“This is a big initiative next year that will either raise more revenue because [people] will pay the penalty or more likely because of the [higher] VAT receipts,” Mr Patelis told The Telegraph.
The revenue predicted is likely to be at the “lower end” of estimates and the country’s banks will help impose the measures by reporting spending to the authorities.
If a Greek earned €1,000 per month and only paid 15 per cent of their income electronically, they would pay a fine of around €400 every year, for example. The government is confident it will not drive more workers into the country’s booming shadow economy and tempt them to understate their earnings, a key problem in Greece.
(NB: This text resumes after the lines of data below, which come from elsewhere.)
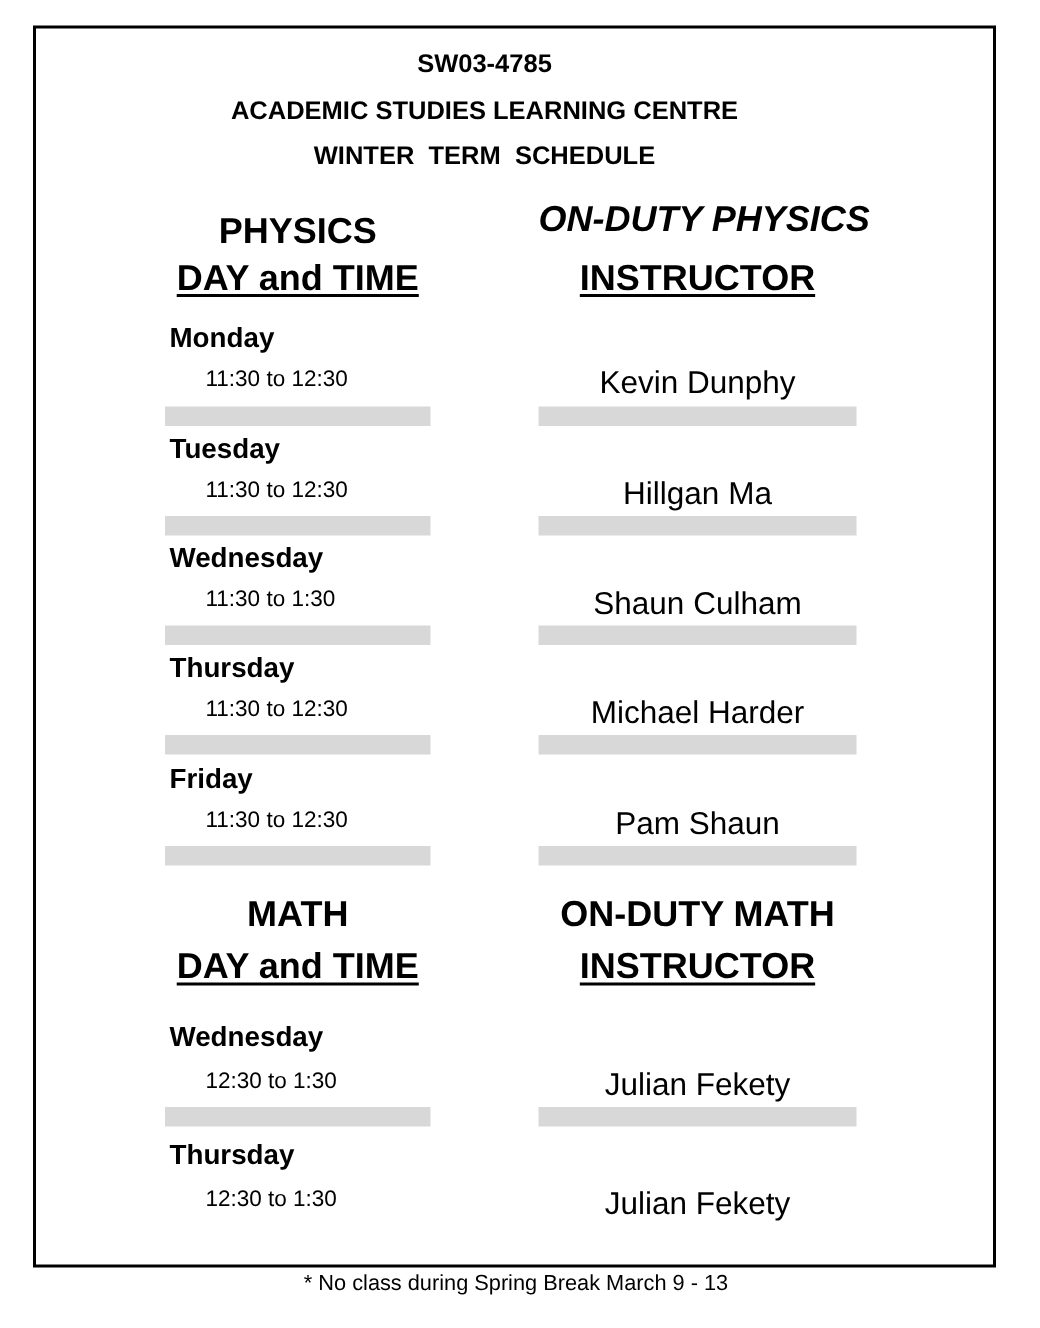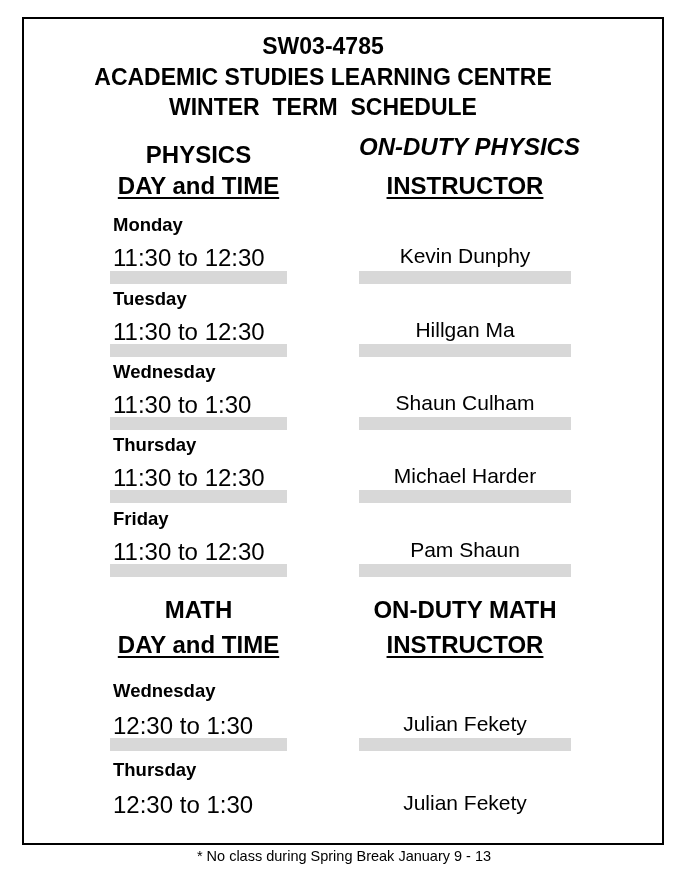"SW03-4785" .title { font-size: 23px -> 17px }
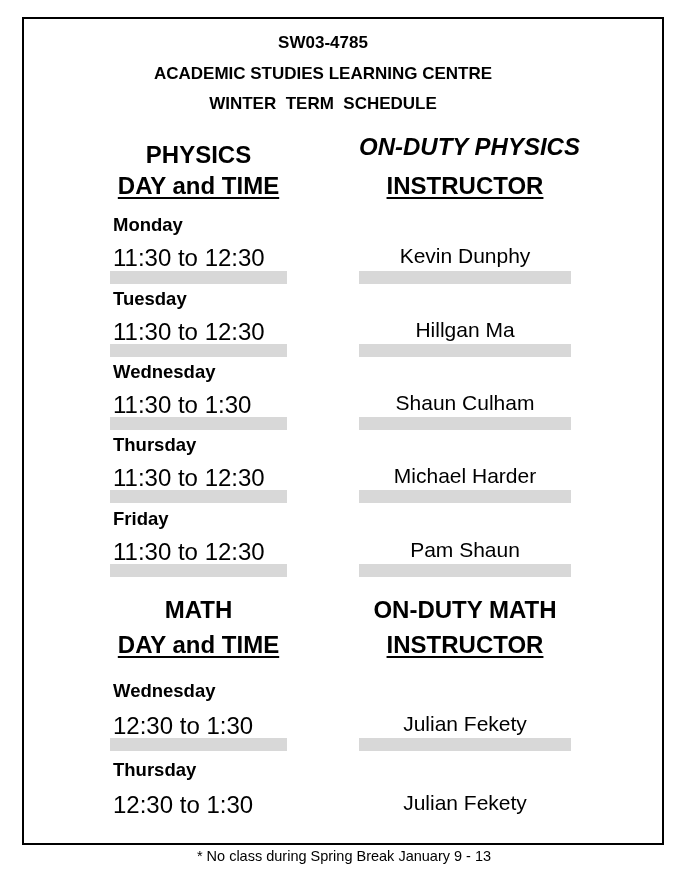"11:30 to 12:30" .time { font-size: 24px -> 15px; margin-left: none -> 24px }
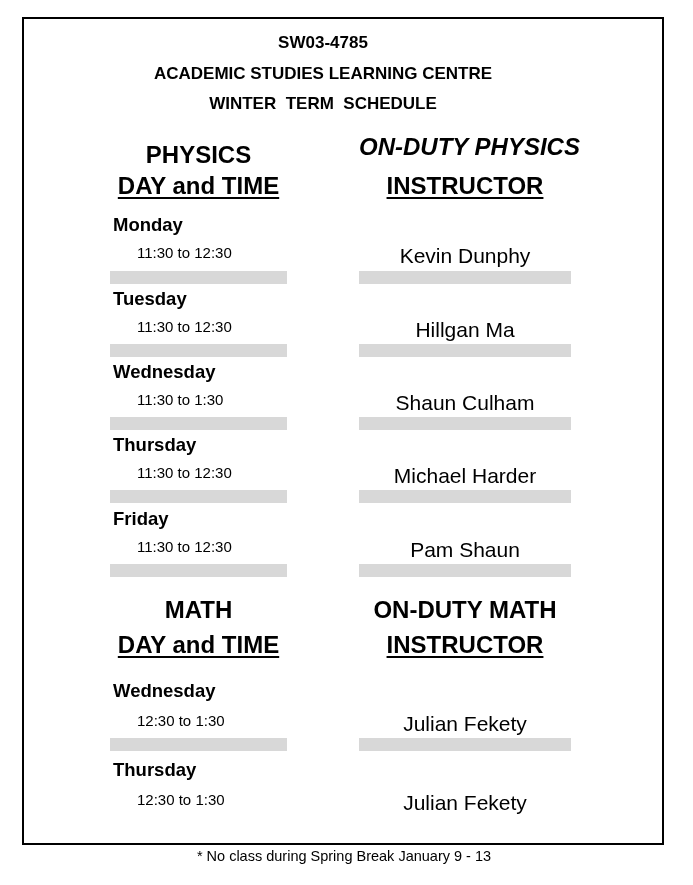"* No class during Spring" div.abs { text: January -> March }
Greeks can use debit cards, credit cards, bank transfers and ecommerce for the electronic transactions, which includes rent.
But many workers are paid their wages in cash, which they then use to pay their rent and bills. Greece also has one of the lowest internet usage rates in the EU at 72 per cent. This suggests that some in the country could struggle to meet the 30 per cent target.
Southern Europe, particularly Greece, have booming shadow economies. A study by the Institute for Applied Economic Research in 2017 found that Greece had the largest in the world, being equivalent to 22 per cent of gross domestic product.
Individuals and businesses are enticed to under report earnings and avoid taxation due to high rates and cumbersome bureaucracy.
Tax evasion has been labelled a “Greek national sport” and it was estimated in 2016 to cost the country’s coffers up to €16 billion every year, largely through fraud on VAT or income tax.
However, Mr Mitsotakis’ government is cutting the tax burden of workers and businesses in an attempt to shock the Greek economy back into life.